Rising interest rates and the economy

Over the past 50 years, real GDP growth has averaged 3.11 percent a year. That growth rate has been stronger in times of a rising federal funds rate than in times when the rate has fallen.

In calendar years when the federal funds rate has increased, real GDP growth has averaged 4.08 percent. In years when that rate has decreased, real GDP growth has averaged just 2.14 percent. The severity of the decrease also seems linked to the strength of the economy. When the federal funds rate has dropped by 1 percent or more, real GDP growth has averaged just 1.45 percent, and when that rate dropped by 2 percent or more, growth has been lower still, at 0.19 percent.

This underscores the reality that the Fed is likelier to raise rates when the economy is strong, so clearly rising rates is more a symptom of good economic health than it is an obstacle for the economy.

Rising interest rates and the stock market

While the economy has thrived when rates were rising, the stock market has not. Stocks have gained an average of 7.80 percent over the last 50 years, but this number drops to 2.36 percent when the federal funds rate has risen by 1 percent or more, and to just 1.70 percent when that rate has risen by 2 percent or more.

What stocks really like is a stable interest rate environment. In years when the federal funds rate has changed by less than 0.5 percent up or down, stocks have gained an average of 17.67 percent. So, the key to the stock market's fate next year may not depend on whether the Fed raises rates, but on how sharply it raises them.

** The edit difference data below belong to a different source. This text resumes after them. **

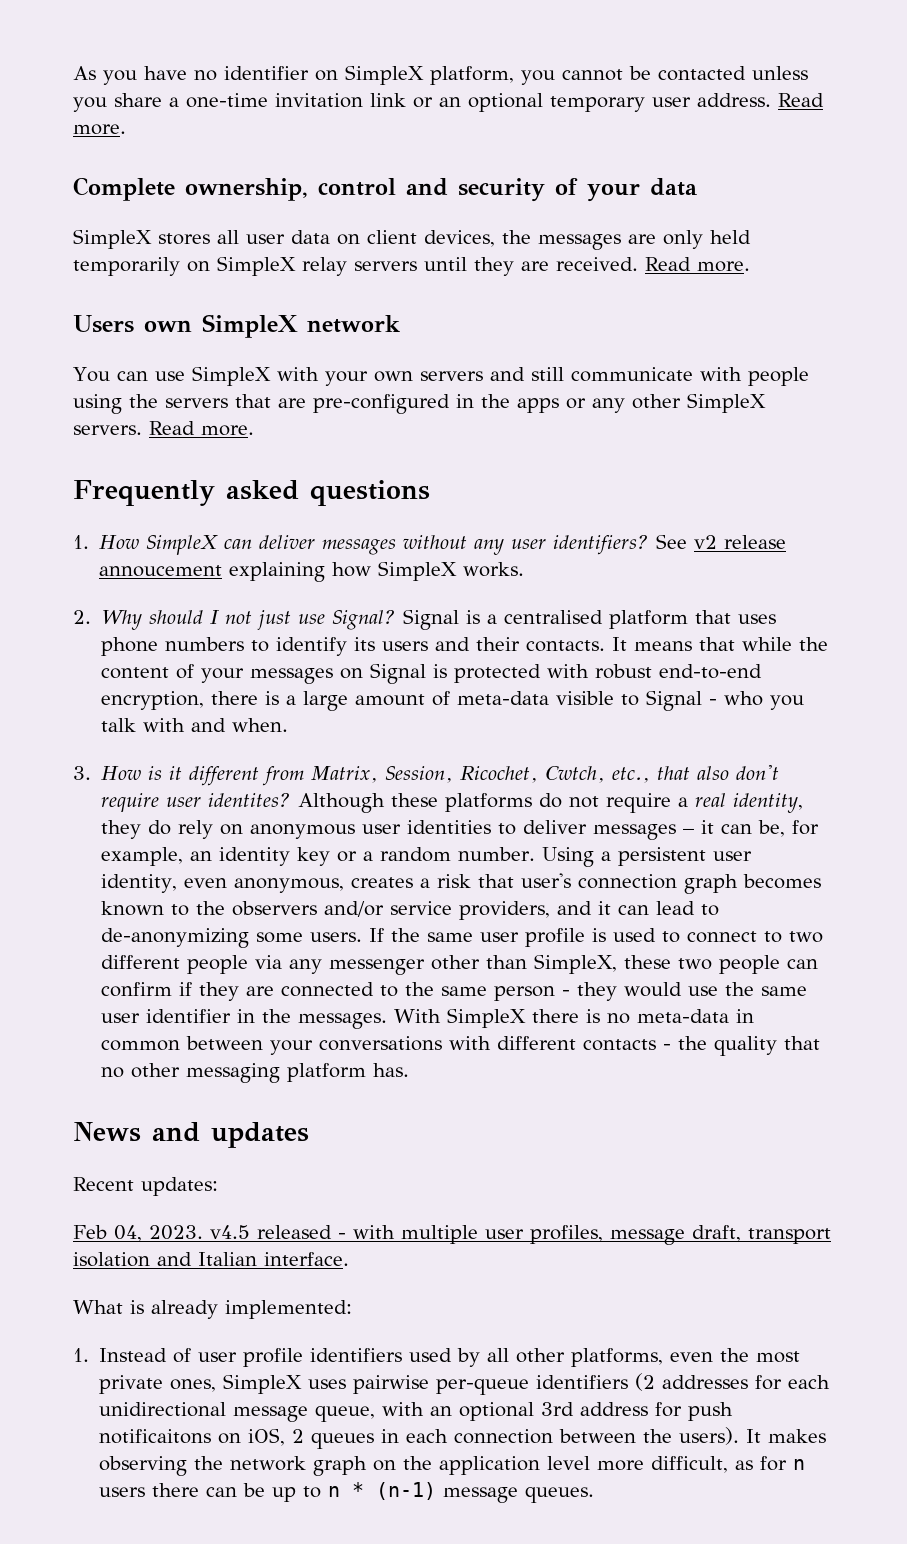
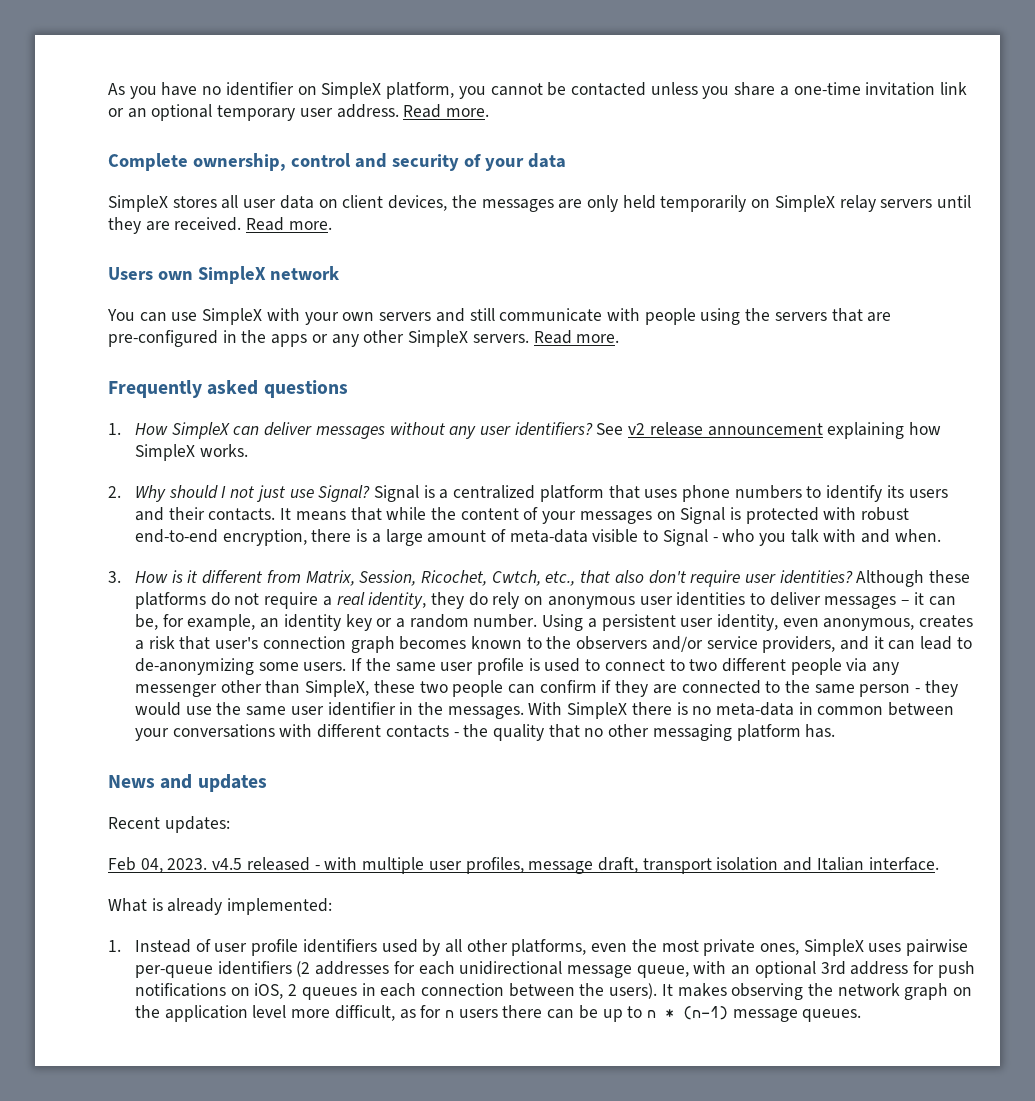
- See v2 release annoucement explaining how SimpleX works.
+ See v2 release announcement explaining how SimpleX works.
- Signal is a centralised platform that uses phone numbers to identify its users and their contacts.
+ Signal is a centralized platform that uses phone numbers to identify its users and their contacts.
- 3. How is it different from Matrix, Session, Ricochet, Cwtch, etc., that also don't require user identites?
+ 3. How is it different from Matrix, Session, Ricochet, Cwtch, etc., that also don't require user identities?
- 1. Instead of user profile identifiers used by all other platforms, even the most private ones, SimpleX uses pairwise per-queue identifiers (2 addresses for each unidirectional message queue, with an optional 3rd address for push notificaitons on iOS, 2 queues in each connection between the users).
+ 1. Instead of user profile identifiers used by all other platforms, even the most private ones, SimpleX uses pairwise per-queue identifiers (2 addresses for each unidirectional message queue, with an optional 3rd address for push notifications on iOS, 2 queues in each connection between the users).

Interest rates and retirement income

Though stocks may struggle in a rising-rate environment, the retirement saving implications will be offset to some degree by the greater income production that comes with higher savings account rates, bond yields and CD rates. If you can get more income from your savings, you may be able to get by with less growth on your investments.

To a large extent, lowering interest rates to stimulate the economy is based on encouraging borrowing. Unfortunately, it may be that the Fed has also borrowed against the stock market's future returns in order to inflate its recent performance. Investors should take note: What they've earned during this period of very low interest rates may have to sustain them through some lean times as interest rates rise.